I am a somewhat experienced functional programmer, but I have always been confused by the statement “A monad is just a monoid in the category of endofunctors” and the actual implementation of monads/functors in Haskell or other functional languages.

According to the Haskell Wiki, https://wiki.haskell.org/Functor

class Functor f where
    fmap :: (a -> b) -> f a -> f b
    (<$) :: a -> f b -> f a

Functor Laws

Functors must preserve identity morphisms

fmap id = id

Functors preserve composition of morphisms

fmap (f . g)  ==  fmap f . fmap g

I understand this well, so no further explanation needed; however, when we uses the monad operator that is >>=, now we have Monad implementation and Monad laws

https://wiki.haskell.org/Monad_laws

Here, I’m not questioning each implementation and rule. What I’m wondering is if we say “every Monad is an endofunctor because a monad is just a monoid in the category of endofunctors”, I expect a monad instance to satisfy the functor law, but in reality, it does not.

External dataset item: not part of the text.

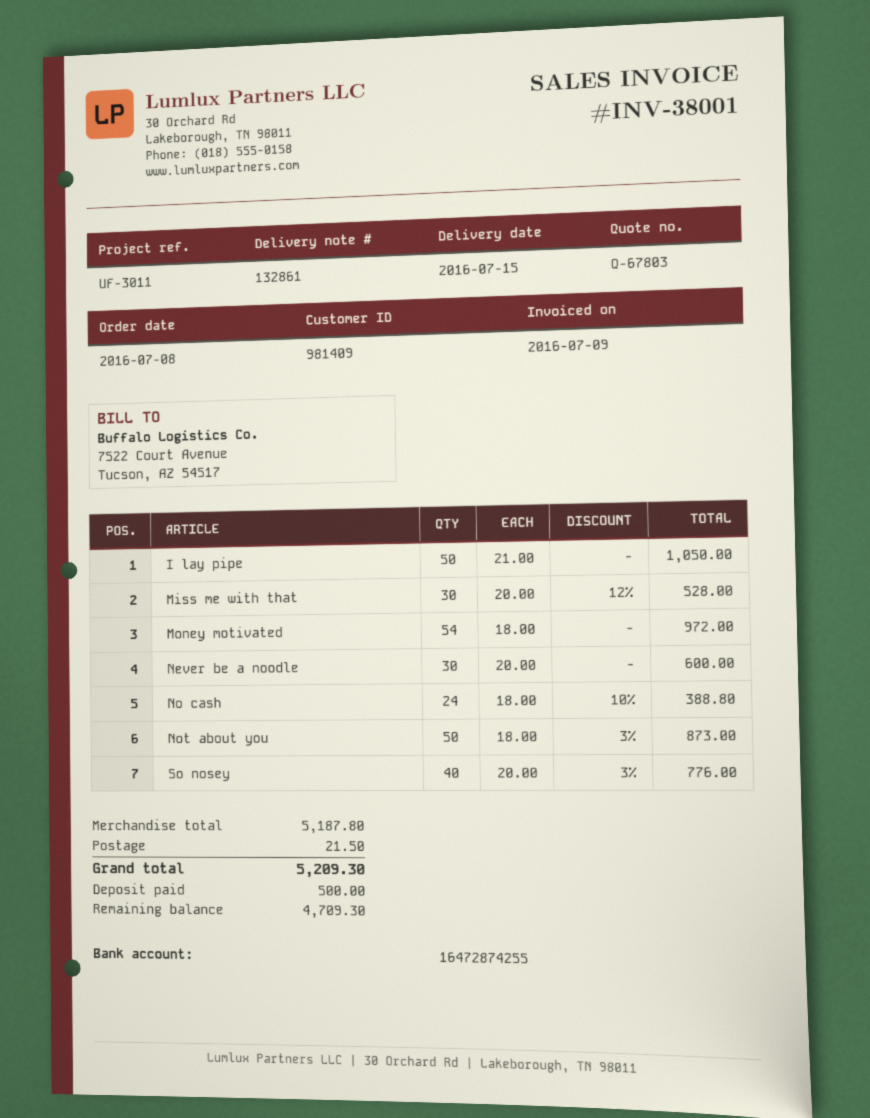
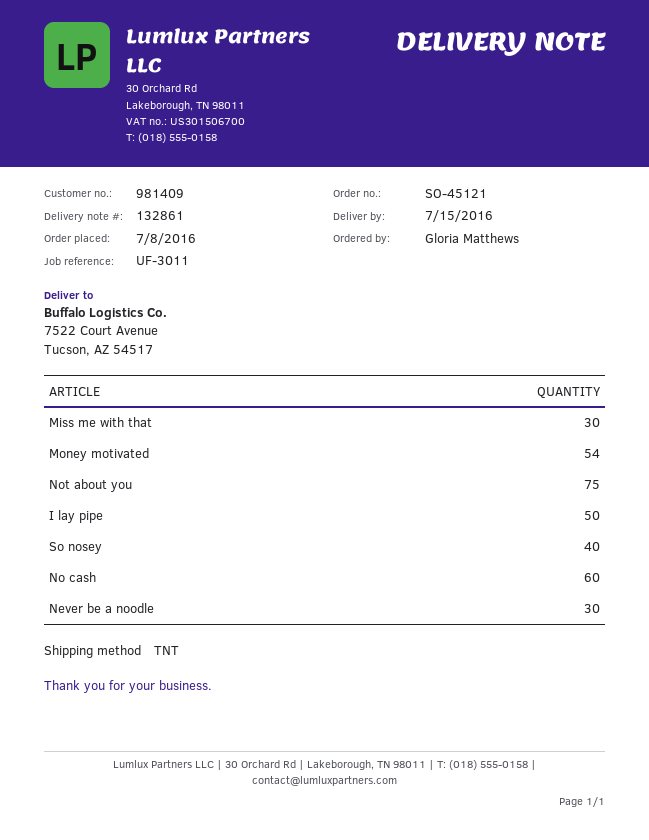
No cash: 24 -> 60
Not about you: 50 -> 75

Or, although a monad is an endofunctor, the instance has 2 morphisms which are >>= and fmap. Do these two morphisms have independent laws?

I understand that the functor laws come from category theory and that a monad satisfies Monoid laws. But again, if a monad is an endofunctor, I don’t understand why it does not satisfy functor laws.

For intance,

main :: IO ()
main = do
  print $ [1, 2, 3] >>= \a -> [a]  // [2, 4, 6]

This code does not work if I change

  print $ [1, 2, 3] >>= id   // error "functor law" is not satisfied

Answer 1

To begin with, there are two equivalent definitions of a monad. The first corresponds directly to the "monoid of endofunctors":

class Functor m => Monad m where
  return :: a -> m a
  join :: m (m a) -> m a

Here, we explicitly assume that m is an endofunctor. The monoidal "tensor product" of endofunctors is given by their composition. So join is an arrow from the "square" of m to m; it defines "multiplication" in our monoid. return is an arrow from the identity endofunctor to m; it defines monoidal unit. There are three monoidal laws in terms of join and return corresponding to the left/right unit and associativity.

The Monad definition used in Haskell uses bind >>= instead of join. A monad defined using bind is automatically an endofunctor, with fmap defined as:

liftM :: Monad m => (a -> b) -> m a -> m b
liftM f ma = ma >>= return . f

The (relatively simple) monoidal laws from the first definition translate into the following laws:

return a >>= k = k a
ma >>= return = ma
ma >>= (\x -> k x >>= h) = (ma >>= k) >>= h

Functor laws for liftM follow from these laws. For instance, you can derive the composition law using these steps:

(liftM f . liftM g) ma 
= liftM f (ma >>= (return . g))
= (ma >>= (return . g)) >>= return . f
= ma >>= (\x -> ((return (g x)) >>= return . f))
= ma >>= (\x -> return (f (g x)))
= liftM (f . g) ma